# Schubert symphonies advice



## Steve Wright (Mar 13, 2015)

I'd love some advice on a good Schubert symphonies cycle.
So far I have 8 and 9 (St Petersburg - don't know if it's supposed to be any good, but I like it) and 5 (Bohm, VPO).
I'd like both to hear other versions of these, as I have grown to love them, and to hear the rest of his symphonies.

So... what would you suggest?
I'd be interested to try out HIP Schubert, or stay traditional. I'm also after something affordable, which these sets mostly seem to be.
My shortlist so far is Blomstedt, Marriner (which has all 10...?), Karajan; Harnoncourt , Bruggen, Goodman/Hanover (the latter is VERY cheap). 
Plus Bohm, I guess, as I like his 5th.

Any thoughts?
Thanks!
Steve


----------



## Andreas (Apr 27, 2012)

Among others, I have nos. 8 and 9 by Karajan (EMI), Brüggen and Goodman. Based on these, I'd recommend them all.

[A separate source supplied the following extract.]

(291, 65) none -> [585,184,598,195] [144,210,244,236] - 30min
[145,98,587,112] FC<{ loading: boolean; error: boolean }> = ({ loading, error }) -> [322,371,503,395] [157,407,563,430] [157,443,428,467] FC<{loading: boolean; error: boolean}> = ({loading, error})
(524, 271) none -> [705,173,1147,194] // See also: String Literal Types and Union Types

I also have the complete Blomstedt, and he's great, too. However, except for no. 5, I haven't really listened to the earlier Schubert symphonies, mostly because I read a Brahms quote somewhere, saying they didn't really warrant publication. (Hogwood said essentially the same about the early Schubert quartets.)


----------



## Rhombic (Oct 28, 2013)

I suggest NOT listening to #2.


----------



## Jeff W (Jan 20, 2014)

The Goodman\Hanover set is very good and I highly recommend it. 

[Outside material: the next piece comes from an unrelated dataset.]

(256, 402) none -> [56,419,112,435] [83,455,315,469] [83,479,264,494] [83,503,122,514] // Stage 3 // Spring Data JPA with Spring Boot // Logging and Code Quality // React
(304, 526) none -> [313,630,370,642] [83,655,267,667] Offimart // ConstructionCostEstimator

The Marriner set has a version of Symphony No. 7 fully orchestrated, a 'completion' of the Symphony No. 8 using fragments left by Schubert for the third movement and some music (the Entr'acte) from 'Rosamunde' to fill in the blanks and the Symphony No. 10 is based upon sketches that Schubert was working on his his last weeks.

Another set I recommend is Claudio Abbado's with the Chamber Orchestra of Europe. That one includes an orchestration of the 'Grand Duo' by Joseph Joachim from when it was thought that the 'Grand Duo' was a transcription or a draft of symphony.


----------



## ptr (Jan 22, 2013)

Generally I think that You should have one each!

For Hip I recommend Marc Minkowski (Naive) or Jos van Immerseel (Zig Zag), both cycles are very good! 

For Romantic big boned I recommend: István Kertész/VPO (Cheap on Decca) or Colin Davis/SKD (RCA), I often find Kertész slightly more organic!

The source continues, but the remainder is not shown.